A: Since they act on rapidly dividing cells, their major toxic effects are seen on the bone marrow, GI tract, and skin and hair. Most of these agents cause nausea, vomiting, bleeding gums, bone marrow suppression (leading to low blood count and predisposing to infection), hair loss and diarrhea. Other specific side effects are due to particular agents.
Q: What is radiation therapy?
A: Radiation therapy is treatment with high-energy x- rays. High levels of radiation can kill cells and keep them from growing and dividing. There is no pain or discomfort during the treatment. It is like having an ordinary x-ray taken except that the child needs to be held still for a few minutes.
The area to be irradiated is marked with a dye. This dye should not be washed off for the duration of therapy as it serves as a guide for aiming the radiation. While radiation therapy is being received, soap or lotion should not be used on these lines or within the radiation field, where the skin becomes tender. The area should also be kept dry.
Q: What are the side effects of radiation therapy?
A: There are various side effects of radiation therapy-
- Skin damage - The skin in the treated area may be sensitive and therefore should be protected against sunlight and irritation. Sun blocking lotion containing PABA should be used to prevent burning. If the head is affected, soft hats and scarves may be worth. Body power, cornstarch, topical antibiotics or steroids may relieve itching, pain and speed healing.
- Sore throat
- Hair loss - is usually temporary with hair growth beginning about 3 months after completion of treatment.
- Nausea, vomiting & headaches - These last for about 4-5 hours and are relieved by anti-emetics.

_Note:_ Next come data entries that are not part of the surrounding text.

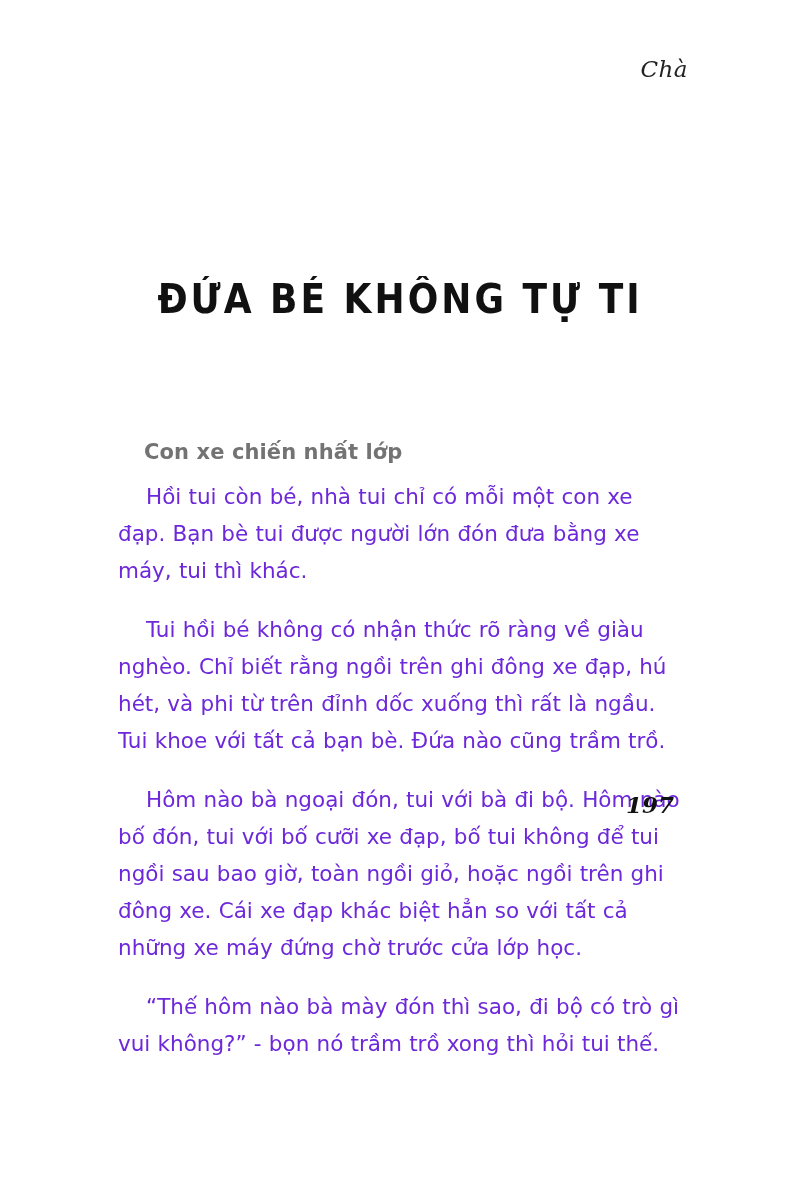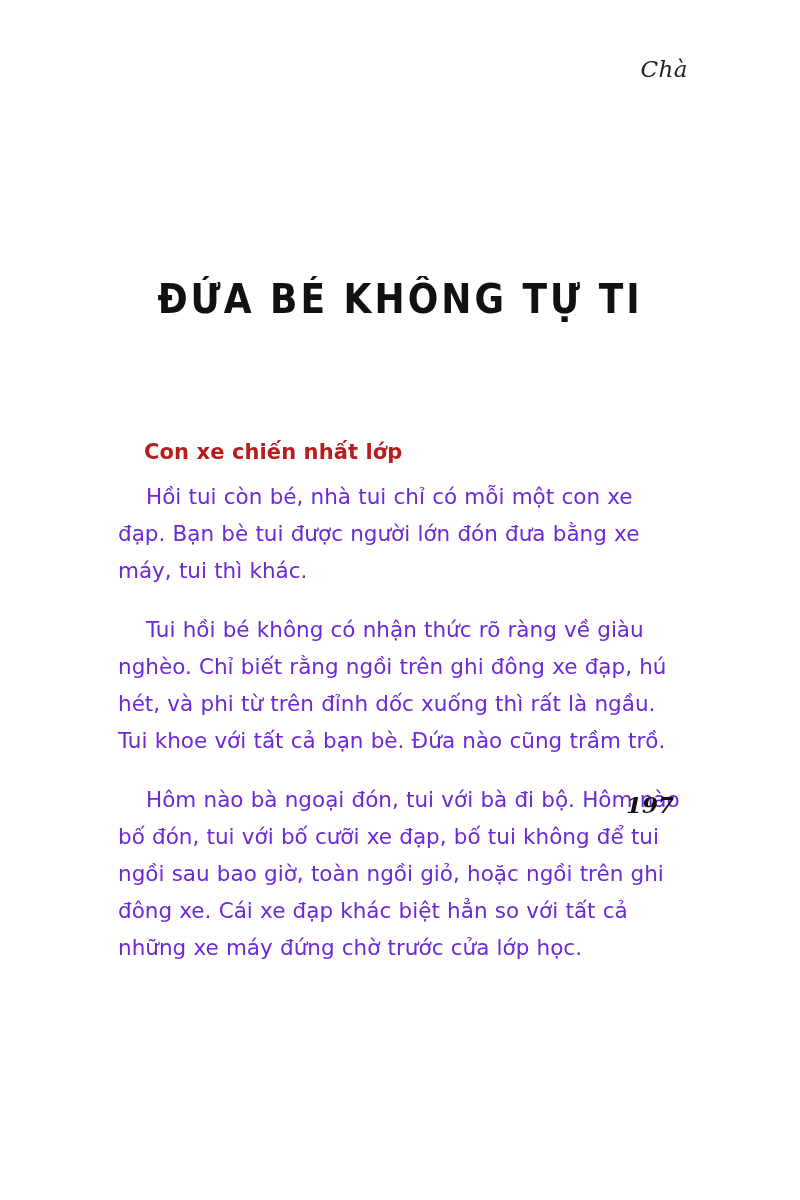--- a/index.html
+++ b/index.html
@@ -55,7 +55,7 @@
     font-family: "DejaVu Sans", sans-serif;
     font-weight: bold;
     font-size: 21px;
-    color: #b91c1c;
+    color: #737373;
     margin: 0 0 14px 26px;
     letter-spacing: 0.1px;
   }

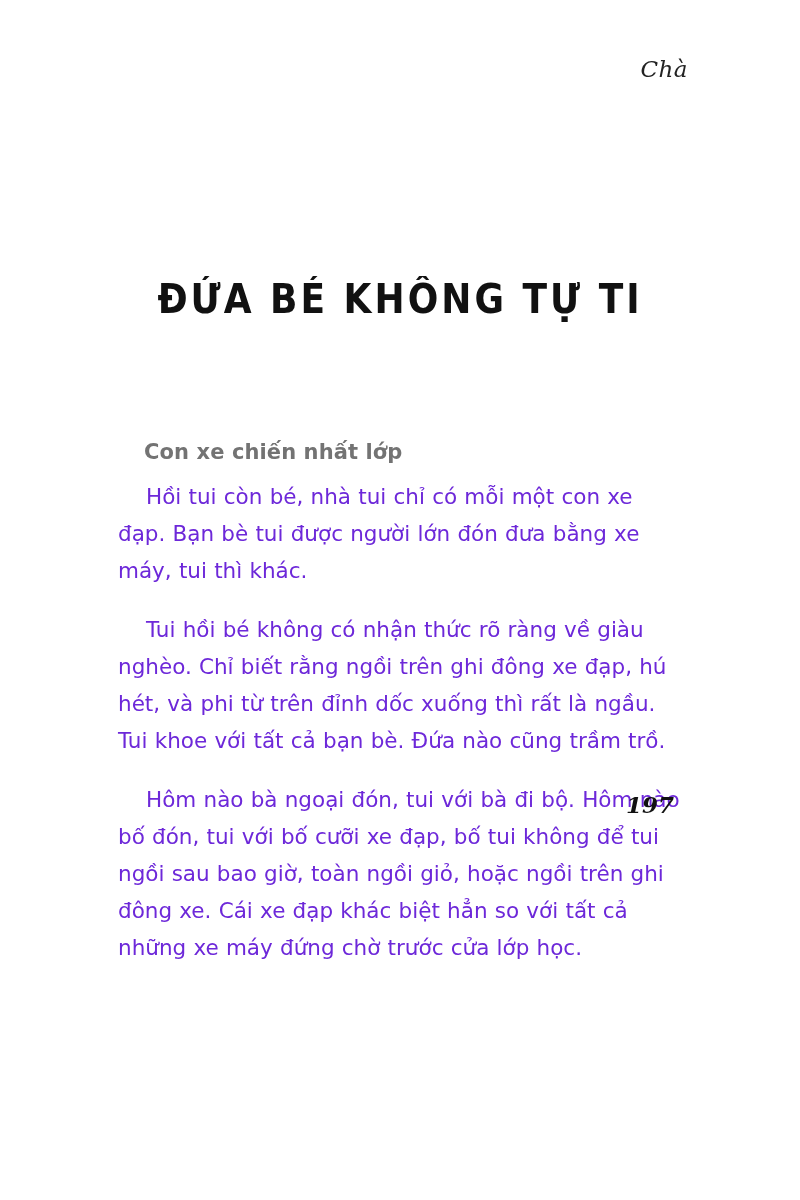--- a/index.html
+++ b/index.html
@@ -95,6 +95,7 @@
     <p class="para">Hồi tui còn bé, nhà tui chỉ có mỗi một con xe đạp. Bạn bè tui được người lớn đón đưa bằng xe máy, tui thì khác.</p>
     <p class="para">Tui hồi bé không có nhận thức rõ ràng về giàu nghèo. Chỉ biết rằng ngồi trên ghi đông xe đạp, hú hét, và phi từ trên đỉnh dốc xuống thì rất là ngầu. Tui khoe với tất cả bạn bè. Đứa nào cũng trầm trồ.</p>
     <p class="para">Hôm nào bà ngoại đón, tui với bà đi bộ. Hôm nào bố đón, tui với bố cưỡi xe đạp, bố tui không để tui ngồi sau bao giờ, toàn ngồi giỏ, hoặc ngồi trên ghi đông xe. Cái xe đạp khác biệt hẳn so với tất cả những xe máy đứng chờ trước cửa lớp học.</p>
+    <p class="para">“Thế hôm nào bà mày đón thì sao, đi bộ có trò gì vui không?” - bọn nó trầm trồ xong thì hỏi tui thế.</p>
   </div>
 
   <div class="folio">197</div>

- Diarrhea - It is usually after radiation to the abdomen or pelvic area. It usually responds to simple measures.
- Late effects - Following irradiation to the brain / CNS, some children may be drowsy. This symptom may begin at various times and may be seen as late as 5-7 weeks after therapy has been completed. It usually lasts about 5 to 10 days.
- Long term effects - Radiation therapy to the head may affect intelligence / coordination. Also, growth may be affected. There is increased possibility of developing a secondary tumor at the radiation site.
Q: What are the precautions advised to patients?
A: The following precautions are advised to the patients while on therapy:
Immunization - Live vaccines are contraindicated during chemotherapy. In most cases, routine childhood vaccination can be given 3- 6 months after the completion of chemotherapy.
Mouth care - Teeth should be brushed after each meal using soft toothbrush. To prevent the severe tooth decay that can result when saliva flow is reduced from radiation to the head and neck, fluoride mouthwash may be recommended. Infants and toddlers may be given mouth care by wrapping a soft cloth around the parent's finger and gently wiping the teeth and gums with a solution of mouth rinse. When a patient has low blood counts, mouth care should be gentle.
Bleeding - Contact sports should be avoided. To control bleeding, apply pressure with a clean cloth till bleeding stops.
Danger signs - If the child shows any of the following symptoms, the parents should immediately notify the child's physician.
- A fever or other sign of infection or just "not looking well".
- Exposure to a contagious infection especially chicken pox or measles, unless the child is immune from prior exposure.
- Persistent headaches, pain or discomfort anywhere in the body.
- Difficulty in walking or bending.
- Pain during urination or bowel movements.
- Reddened or swollen areas.
- Vomiting unless post chemo/ radiotherapy.
- Problems with eyesight such as blurred or double vision.
- Bleeding or multiple bruises.
- Marked depression or a sudden change in behavior.
Q: What are the chances a complete cure in a patient with leukemia?
A: Blood cancer stands a high chance for cure. However, the prognosis depends upon a lot of factors including the type of cancer, the age at onset, the white blood count at the time of diagnosis and the spread of the cancer.